Une nouvelle thérapie cellulaire pour lutter contre une leucémie de l'adulte

Un patient atteint de leucémie "myeloïde aigüe", le cancer du sang et de la moelle osseuse le plus courant chez l'adulte, est aujourd'hui en rémission totale grâce à une nouvelle thérapie cellulaire très prometteuse.

Le patient avait subi deux chimiothérapies sans succès, son cas semblait désespéré, il participait à un test clinique mené par une petite entreprise de biotechnologie belge implantée à Mont-Saint-Guibert dans le Brabant wallon.

Un patient en train de mourir est en rémission

Depuis quatre mois en rémission totale de sa maladie, ce patient américain croit vivre un rêve. Dès la première dose de son traitement du test clinique, il a répondu au-delà de toutes les espérances. Christian Homsy, le CEO de Célyad, qui a mis au point ce traitement, parle de première mondiale.
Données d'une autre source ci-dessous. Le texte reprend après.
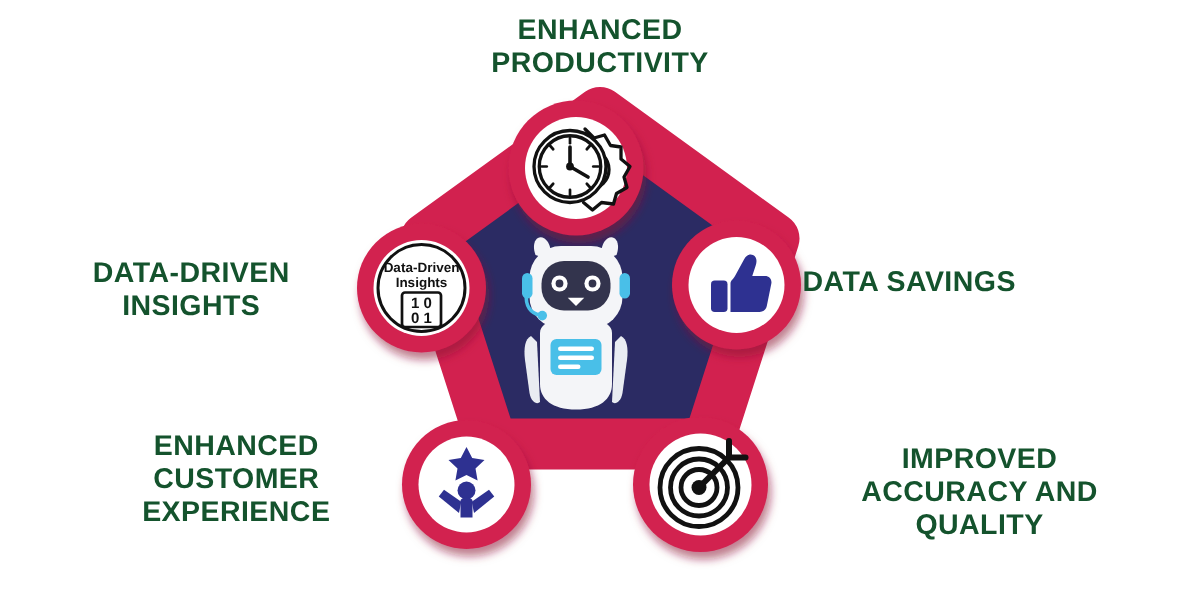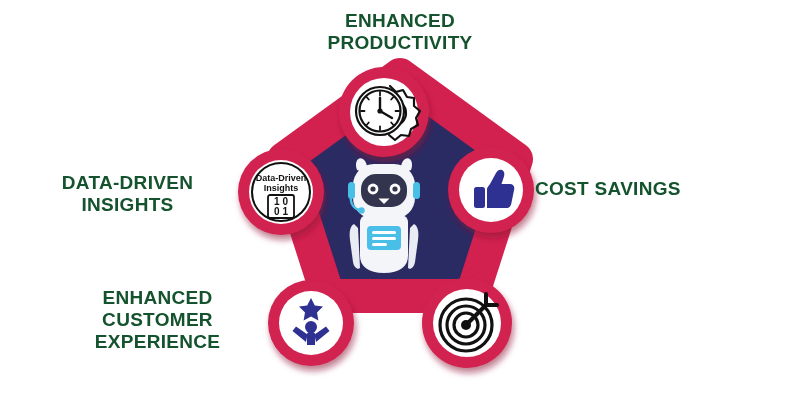--- a/index.html
+++ b/index.html
@@ -190,20 +190,23 @@
       </g>
     </g>
   </svg>
 
   <div class="label c" id="lbl-productivity">ENHANCED
 PRODUCTIVITY</div>
 
   <div class="label c" id="lbl-insights">DATA-DRIVEN
 INSIGHTS</div>
 
-  <div class="label l" id="lbl-cost">COST SAVINGS</div>
+  <div class="label l" id="lbl-cost">DATA SAVINGS</div>
 
   <div class="label c" id="lbl-customer">ENHANCED
 CUSTOMER
 EXPERIENCE</div>
 
+  <div class="label c" id="lbl-accuracy">IMPROVED
+ACCURACY AND
+QUALITY</div>
 
 </div>
 
 </body></html>

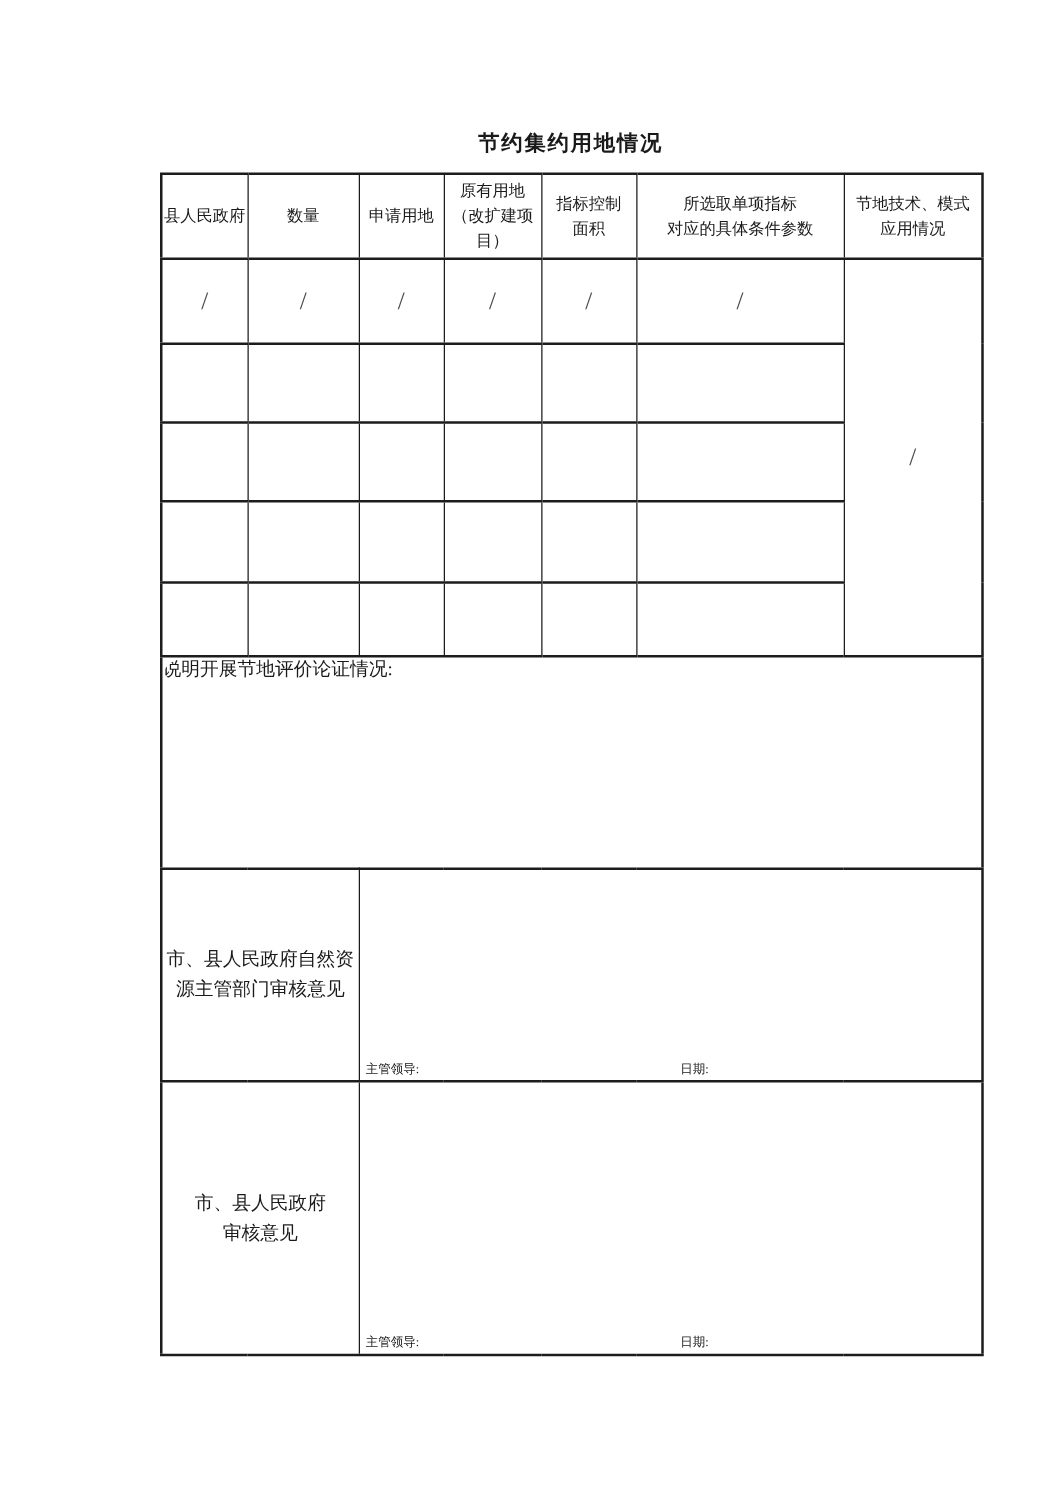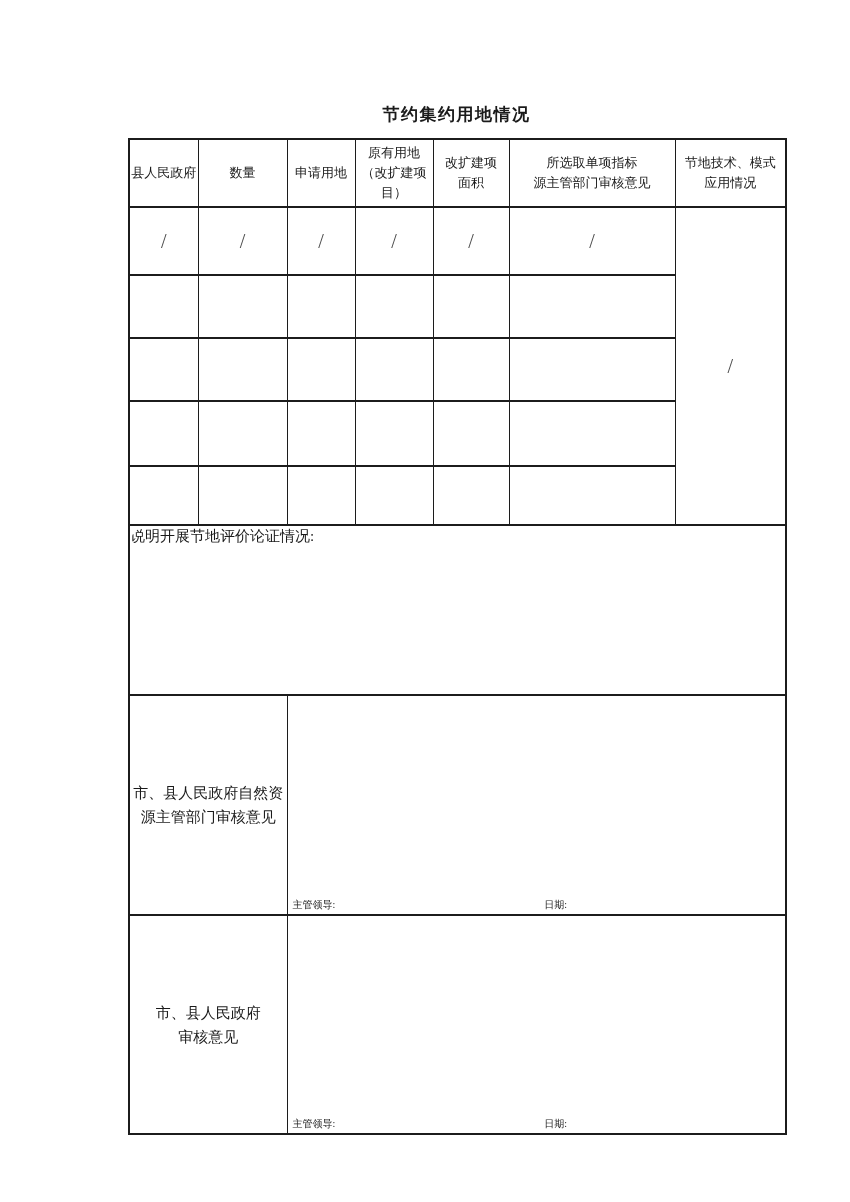--- a/index.html
+++ b/index.html
@@ -41,21 +41,21 @@
     padding: 0;
     overflow: hidden;
   }
   tr.h-header td { height: 68px; }
   tr.h-r1 td { height: 68px; }
   tr.h-r2 td { height: 63px; }
   tr.h-r3 td { height: 63px; }
   tr.h-r4 td { height: 65px; }
   tr.h-r5 td { height: 59px; }
   tr.h-note td { height: 170px; }
-  tr.h-rev1 td { height: 220px; }
+  tr.h-rev1 td { height: 170px; }
   tr.h-rev2 td { height: 219px; }
   td.hdr {
     font-size: 13px;
     line-height: 20px;
     text-align: center;
     vertical-align: middle;
     white-space: pre-line;
   }
   td.slash-cell {
     text-align: center;
@@ -118,24 +118,24 @@
     </colgroup>
 
     <tbody>
         <tr class="h-header">
       <td class="hdr">县人民政府</td>
       <td class="hdr">数量</td>
       <td class="hdr">申请用地</td>
       <td class="hdr">原有用地
 （改扩建项
 目）</td>
-      <td class="hdr">改扩建项
+      <td class="hdr">指标控制
 面积</td>
       <td class="hdr">所选取单项指标
-源主管部门审核意见</td>
+对应的具体条件参数</td>
       <td class="hdr">节地技术、模式
 应用情况</td>
     </tr>
 
     <tr class="h-r1">
       <td class="slash-cell">/</td>
       <td class="slash-cell">/</td>
       <td class="slash-cell">/</td>
       <td class="slash-cell">/</td>
       <td class="slash-cell">/</td>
"C'était un patient en bout de course, et nous avons réussi avec le traitement que nous expérimentons dans cette étude clinique, à obtenir ce que nous appelons une rémission complète, c'est-à-dire, plus aucune cellule tumorale dans la moelle osseuse et le sang du patient, précise-t-il. Le fait d'avoir une réponse comme celle-là sur un patient qui n'avait plus d'autre option, qui était en train de mourir, est réellement pionnier dans le domaine.

Moins d'effets secondaires que les chimiothérapies

La nouvelle thérapie, en question, c'est la thérapie cellulaire génique. On utilise en fait, des globules blancs du patient lui-même. Des lymphocytes T. Des scientifiques vont alors les reprogrammer génétiquement en laboratoire pour qu'ils reconnaissent les cellules de la tumeur et qu'ils les attaquent sans toucher aux cellules saines.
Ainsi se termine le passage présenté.